Exploring Materials, Expanding Possibilities
At Materials Innovations and Sustainable Technologies Lab (MIST), we delve into the intricate science of materials, ranging from the atomic level to real-world applications. Our cutting-edge research encompasses four primary themes: Alloy Development, Surface Engineering, Hydrogen Energy, and Sustainable Materials. We remain receptive to pioneering frontiers in materials science and engineering, paving the way for sustainable innovations and advancements in the field.
Seeing the Invisible: Designing Alloys from the Inside Out
From the wings of airplanes to the pins in medical implants, alloys are the quiet workhorses of modern life. But their real story lies deep inside in the way atoms arrange themselves and move under pressure. As materials scientists, we explore these hidden worlds, zooming in to the atomic scale to watch how materials respond when they are stretched, bent, or stressed.
This inner dance of atoms, known as deformation mechanisms, decides whether a material will bend or break, last for years or fail too soon. And here's the twist: the way a material is made, whether through high-tech 3D printing or traditional casting, changes its internal architecture or microstructure. By understanding how this internal structure controls performance, we design alloys that are stronger, lighter, and perfectly suited for aerospace, biomedical, and energy applications.
Building the Technology for the Clean Energy Revolution
The future of energy is clean, renewable, and abundant, and hydrogen is a key player in that vision. But producing green hydrogen efficiently requires smart engineering at the smallest scale: the catalysts and electrodes that make water split into hydrogen and oxygen.
We develop next-generation catalysts by controlling their shape, surface, and composition, we make them faster, longer-lasting, and cheaper than existing options. The goal? To help make hydrogen production cost-effective and scalable, powering everything from fuel-cell cars to industrial processes without polluting the planet.

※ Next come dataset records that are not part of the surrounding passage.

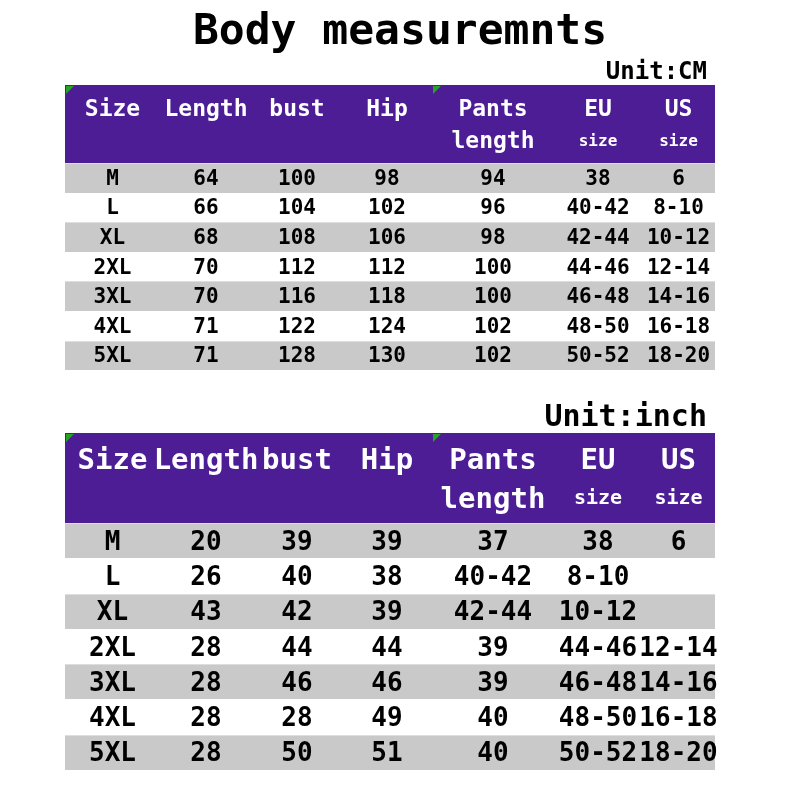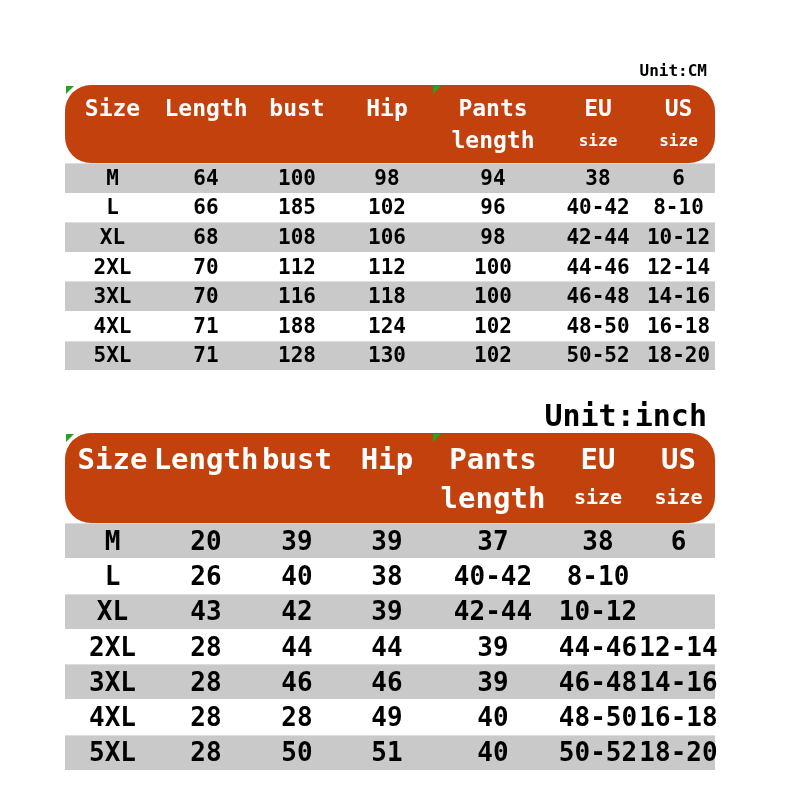"Body measuremnts" div.title { html: none -> <div>Body measuremnts</div> }
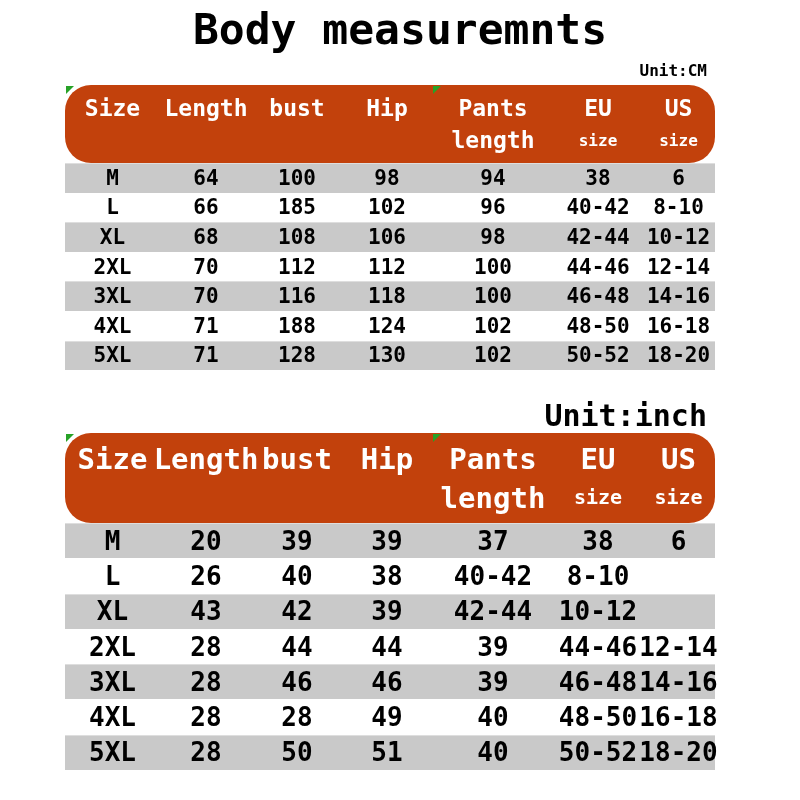"Unit:CM" #table-cm .unit-label { font-size: 16px -> 24px }
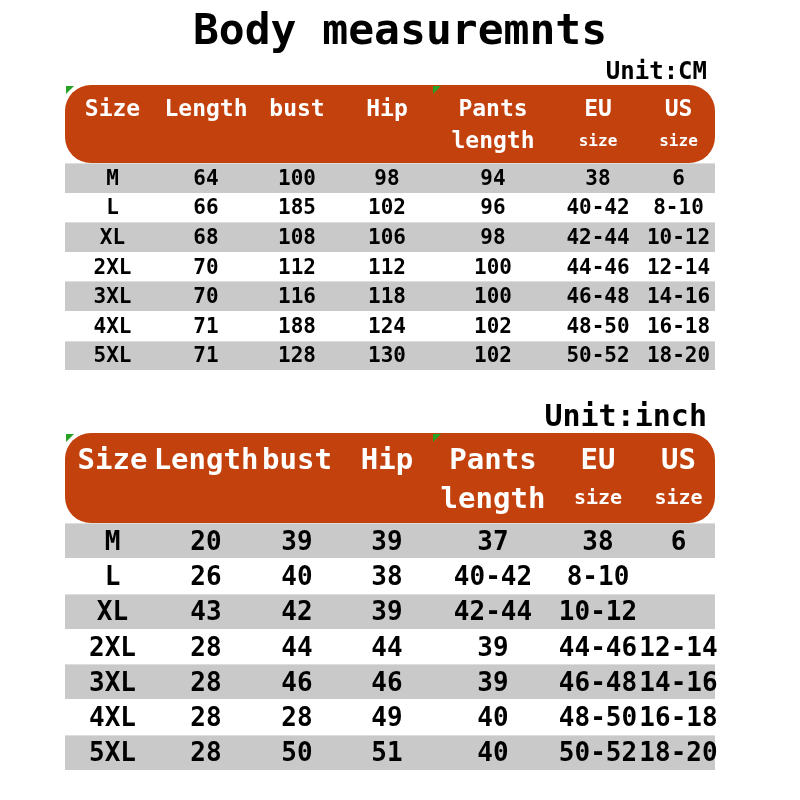"Size" .thead { background: #c2410c -> #4c1d95; border-radius: 26px -> none }
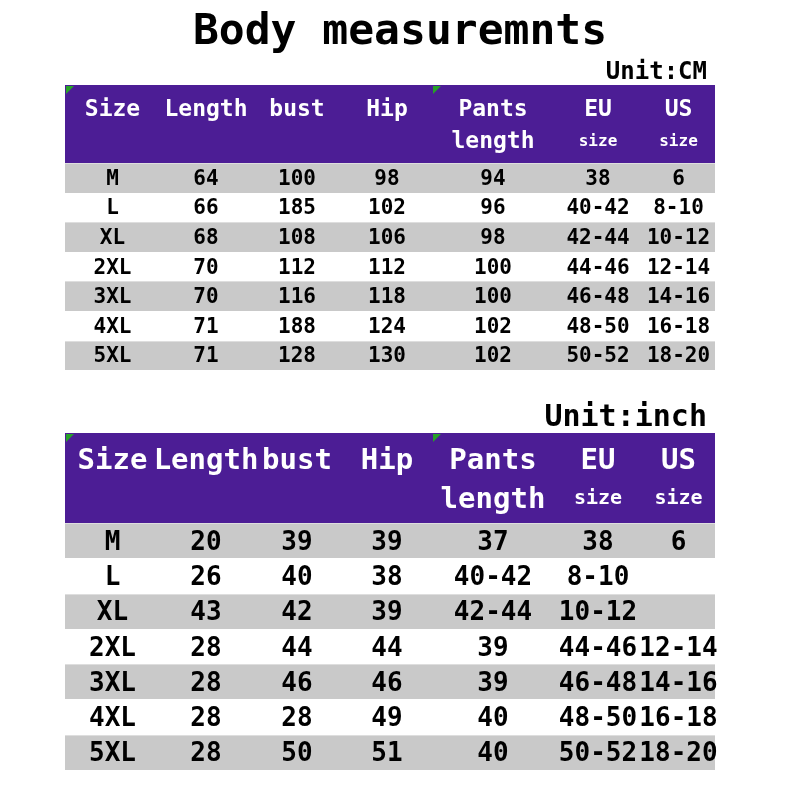"185" div.td { text: 185 -> 104 }
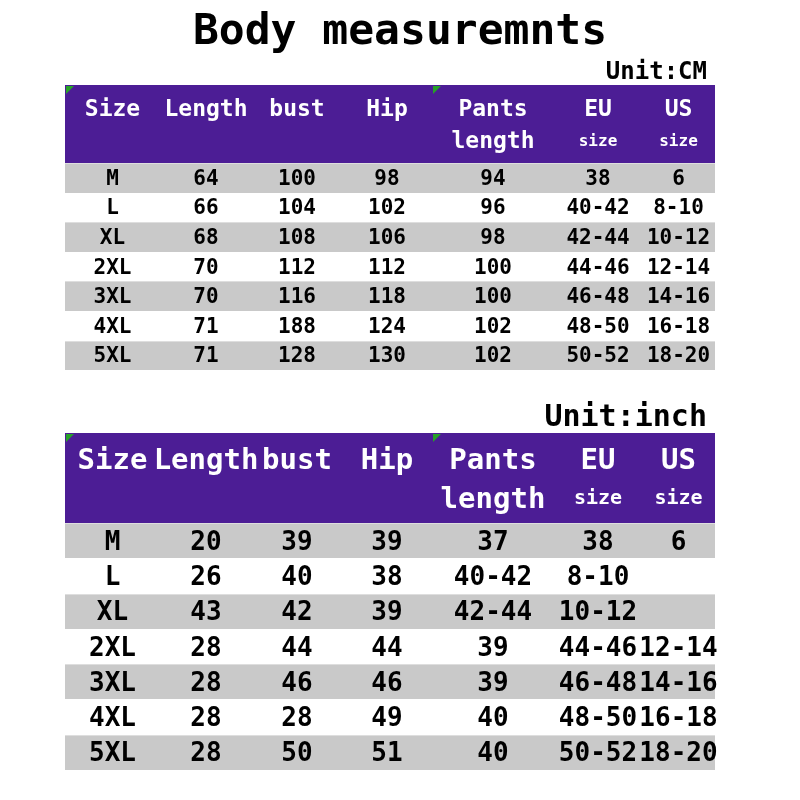"188" div.td { text: 188 -> 122 }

Nano-Micro Lett. 17, 186 (2025)
Guardians of the Surface: Coatings that Protect and Perform
Met. Mater. Int. 30, 1441–1458 (2024)
While a material’s strength comes from the inside, its first line of defense is always the surface, the part that meets the world. Surfaces face harsh conditions: salty seas, scorching heat, corrosive chemicals, and constant wear. Left unprotected, even the toughest metal can lose the battle.

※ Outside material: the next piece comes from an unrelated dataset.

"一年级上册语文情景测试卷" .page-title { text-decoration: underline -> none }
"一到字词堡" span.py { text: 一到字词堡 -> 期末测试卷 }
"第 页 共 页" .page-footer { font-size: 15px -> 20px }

We create protective coatings that act like invisible armor. Using advanced techniques like pulse electrodeposition, we design layers that fight off rust, resist oxidation at high temperatures, and withstand wear from friction. These coatings extend the life of components in ships, power plants, cars, and aircraft, making technology more reliable, efficient, and sustainable.
Treasure from Trash: Recovering Precious Metals Sustainably
Our phones, laptops, and batteries are full of valuable metals, but when they’re thrown away, those resources often end up lost. Meanwhile, mining new metals takes a heavy toll on the environment. What if we could mine above the ground, turning waste into treasure?
We develop eco-friendly ways to recover precious and critical metals from e-waste, spent batteries, and industrial waste. We develop technologies using processes without harmful chemicals or excessive energy use. This work closes the loop in the materials life cycle, creating a more circular and sustainable economy.